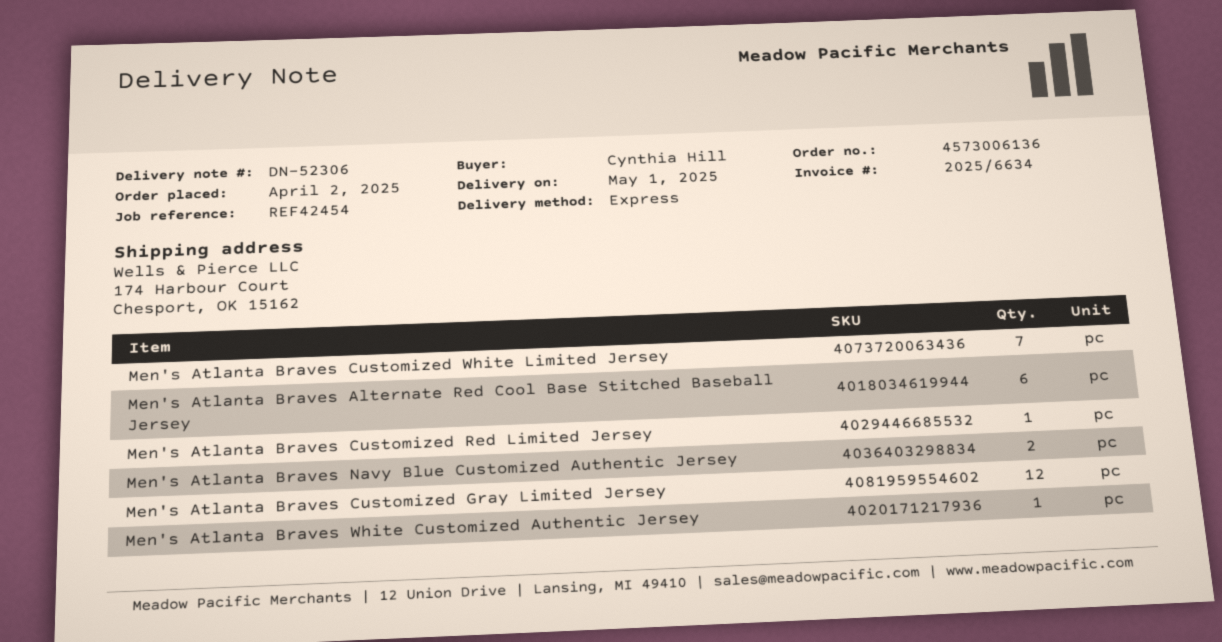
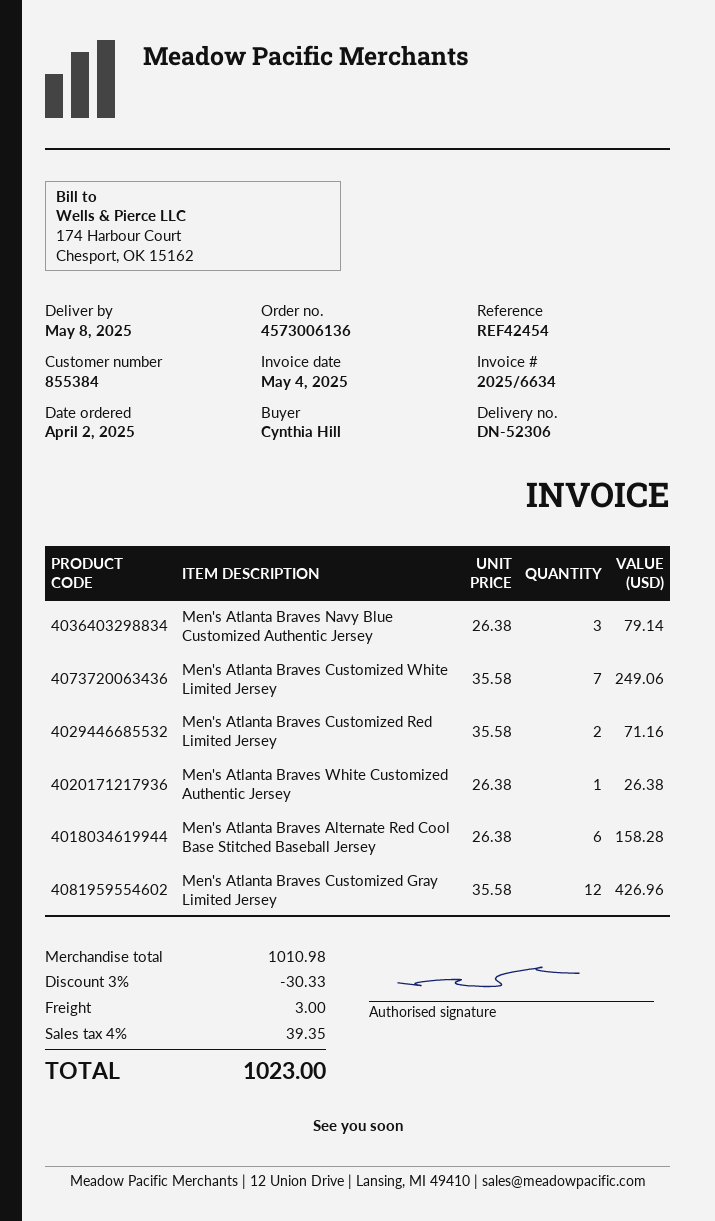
delivery date: 2025-05-01 -> 2025-05-08
Men's Atlanta Braves Customized Red Limited Jersey: 1 -> 2
Men's Atlanta Braves Navy Blue Customized Authentic Jersey: 2 -> 3

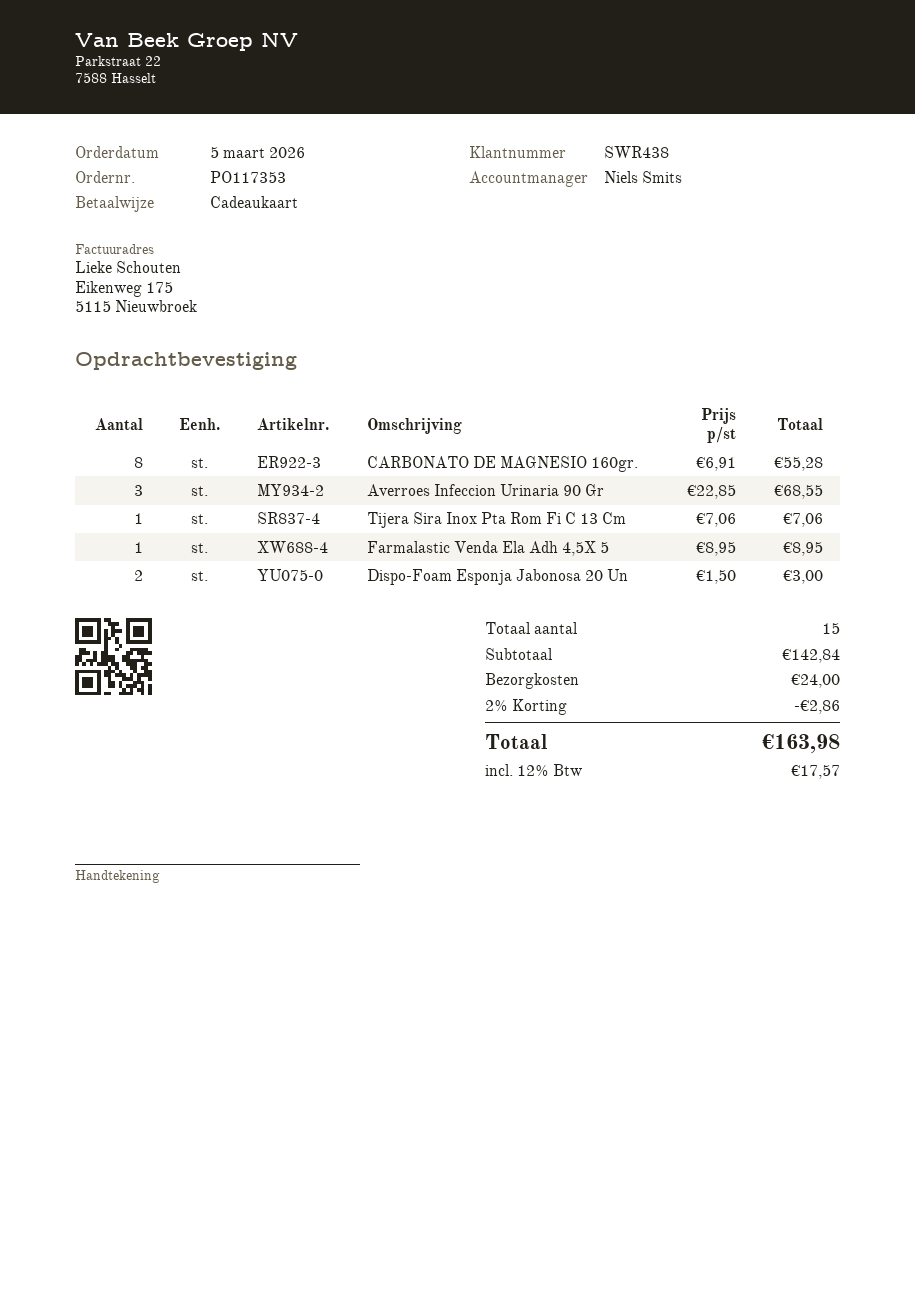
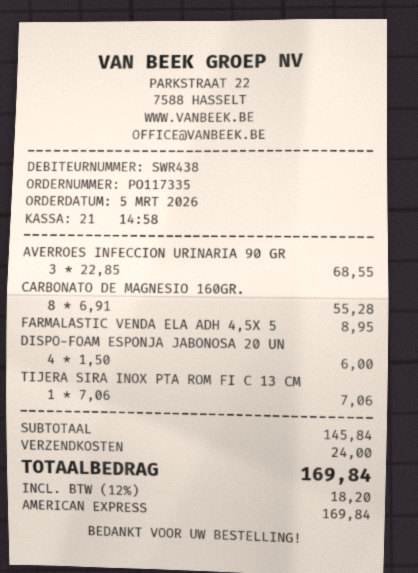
order number: PO117353 -> PO117335
payment method: gift card -> American Express
Dispo-Foam Esponja Jabonosa 20 Un: 2 x 1.50 = 3.00 -> 4 x 1.50 = 6.00
subtotal: 142.84 -> 145.84
discount: 2% = 2.86 -> none
tax: 12% = 17.57 -> 12% = 18.20
total: 163.98 -> 169.84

REQUIREMENT → Pictures stay out; repeat all the rest of the records exactly.

TASK SOLUTION →
delivery date: 2025-05-01 -> 2025-05-08
Men's Atlanta Braves Customized Red Limited Jersey: 1 -> 2
Men's Atlanta Braves Navy Blue Customized Authentic Jersey: 2 -> 3

order number: PO117353 -> PO117335
payment method: gift card -> American Express
Dispo-Foam Esponja Jabonosa 20 Un: 2 x 1.50 = 3.00 -> 4 x 1.50 = 6.00
subtotal: 142.84 -> 145.84
discount: 2% = 2.86 -> none
tax: 12% = 17.57 -> 12% = 18.20
total: 163.98 -> 169.84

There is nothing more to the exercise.